Desert Isle Keeper
I was drawn to Louise Candlish’s Our House because of its unique premise. There are tons of books about missing women and children, and although I’ve enjoyed many of them, I’ve been in the mood for something new for quite some time, and this story that opens with our heroine’s realization that strangers are moving into her house, seemed as though it was just what I was looking for.
Fiona Lawson returns home from a weekend getaway to find a moving van parked in front of her house. At first, she figures one of her neighbors must be moving, but when she sees movers carrying things into her family’s home, she completely loses her cool. She rushes up to the door, demanding to know what’s going on, and she’s told that her house was sold and today is the day the new owners are taking possession. None of this makes sense to Fiona, and she asks to come inside to sort out what has to be a misunderstanding of epic proportions.
Unfortunately however, things aren’t all that easy to sort out. It seems that her estranged husband Bram put the house on the market without consulting her first, and when she tries to reach him by phone, she finds his number is no longer in service. To make matters worse, their two young sons did not show up at school that day, and Fiona has no idea where they might be.
Fiona’s marriage to Bram used to be a happy one, but that changed on the night she caught him in bed with another woman. Now, the couple shares the family home as part of a new parenting style known as bird’s nest parenting. Each parent spends half the week in the house with the boys, thus minimizing the upheaval they would experience with a more typical custody arrangement. Bram had been staying with the boys for the past few days while Fiona was away.
As Fiona fights to uncover the secrets Bram has obviously been hiding, she’ll be forced to face some very unpleasant truths about her marriage and herself. It soon becomes clear that she never really knew Bram at all, and now, she hopes she can put things to rights before she loses everything and everyone she loves most.
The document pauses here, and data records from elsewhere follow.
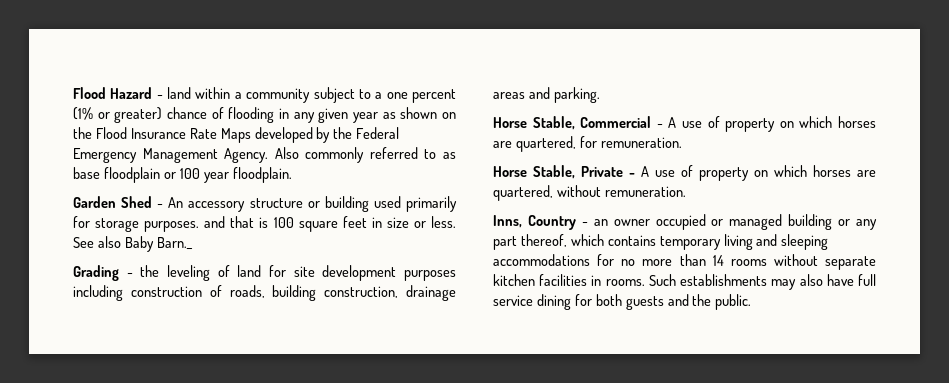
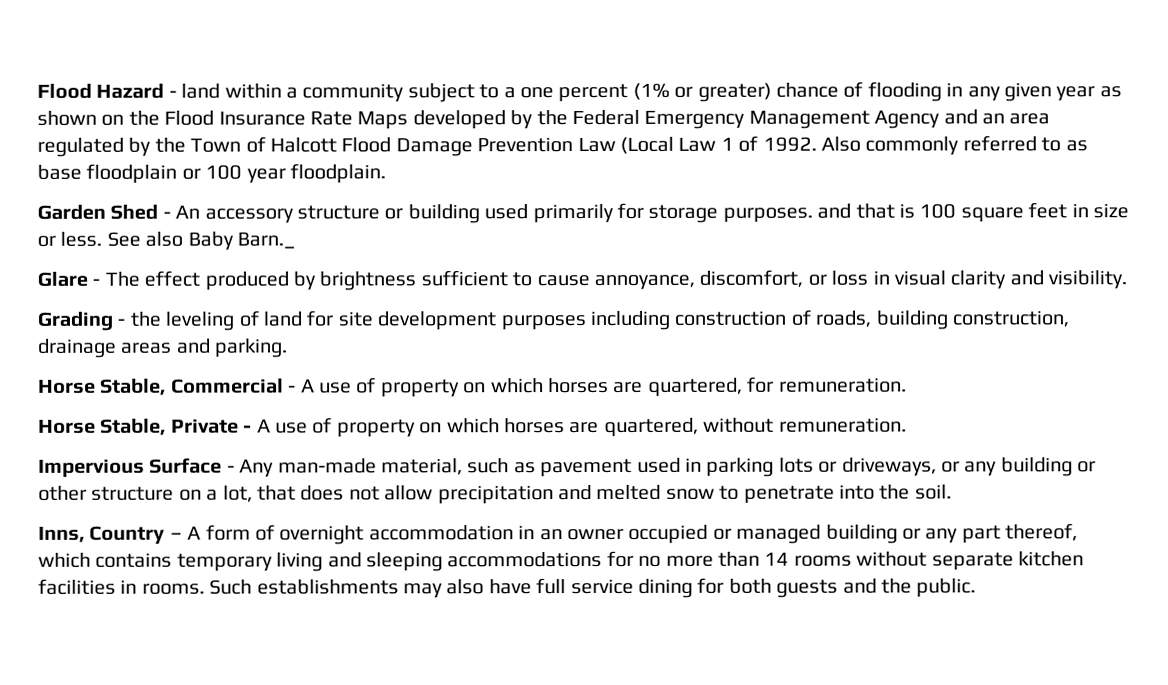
- Flood Hazard - land within a community subject to a one percent (1% or greater) chance of flooding in any given year as shown on the Flood Insurance Rate Maps developed by the Federal Emergency Management Agency.
+ Flood Hazard - land within a community subject to a one percent (1% or greater) chance of flooding in any given year as shown on the Flood Insurance Rate Maps developed by the Federal Emergency Management Agency and an area regulated by the Town of Halcott Flood Damage Prevention Law (Local Law 1 of 1992.
+ Glare - The effect produced by brightness sufficient to cause annoyance, discomfort, or loss in visual clarity and visibility.
- Inns, Country - an owner occupied or managed building or any part thereof, which contains temporary living and sleeping accommodations for no more than 14 rooms without separate kitchen facilities in rooms.
+ Impervious Surface - Any man-made material, such as pavement used in parking lots or driveways, or any building or other structure on a lot, that does not allow precipitation and melted snow to penetrate into the soil.
+ Inns, Country – A form of overnight accommodation in an owner occupied or managed building or any part thereof, which contains temporary living and sleeping accommodations for no more than 14 rooms without separate kitchen facilities in rooms.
The timeline of this novel might be confusing for some readers. The story opens with Fiona’s discovery that her house has been sold out from under her, and then goes back in time to the months leading up to that day. The narrative shifts between Fiona’s and Bram’s points of view, allowing readers to see things from both perspectives. Luckily, chapter headings are clearly labeled with dates and times, so I had no trouble keeping things straight in my head. Still, if you’re someone who prefers books with linear timelines, you might find Our House not to your liking.
The reader learns Bram’s secrets quite a while before Fiona does, and at first, I wasn’t sure how I felt about that. I wondered if the story would bore me since I already knew what was going on, but Ms. Candlish did a fantastic job of keeping me engaged, and I loved watching Fiona figure things out.
Fiona is sometimes a bit too idealistic for my liking. In the parts of the book set in the past, we watch time and time again as she wilfully ignores every single sign that Bram is up to no good and I wondered why she cut him so much slack, especially considering the fact that he’d been unfaithful to her. I wanted her to wake up and acknowledge the truth that was right in front of her, but it takes her quite a while to get around to it. She does get there in the end though, and that’s all that really matters.
I was really pleased with how Ms. Candlish chose to deal with Bram’s character. She could have made him a villain with no redeeming qualities, but instead, she gives him a very compelling backstory. It in no way excuses his horrible behavior, but it did give me some insight into why he does the things he does. He was never someone I liked, but I was able to appreciate his humanity, something I can’t always do with the villain of a book.
If you’re looking for a thriller with an original spin, hurry and grab a copy of Our House. It’s unlike anything I’ve read this year, and I can’t wait for others to read it and love it as much as I did.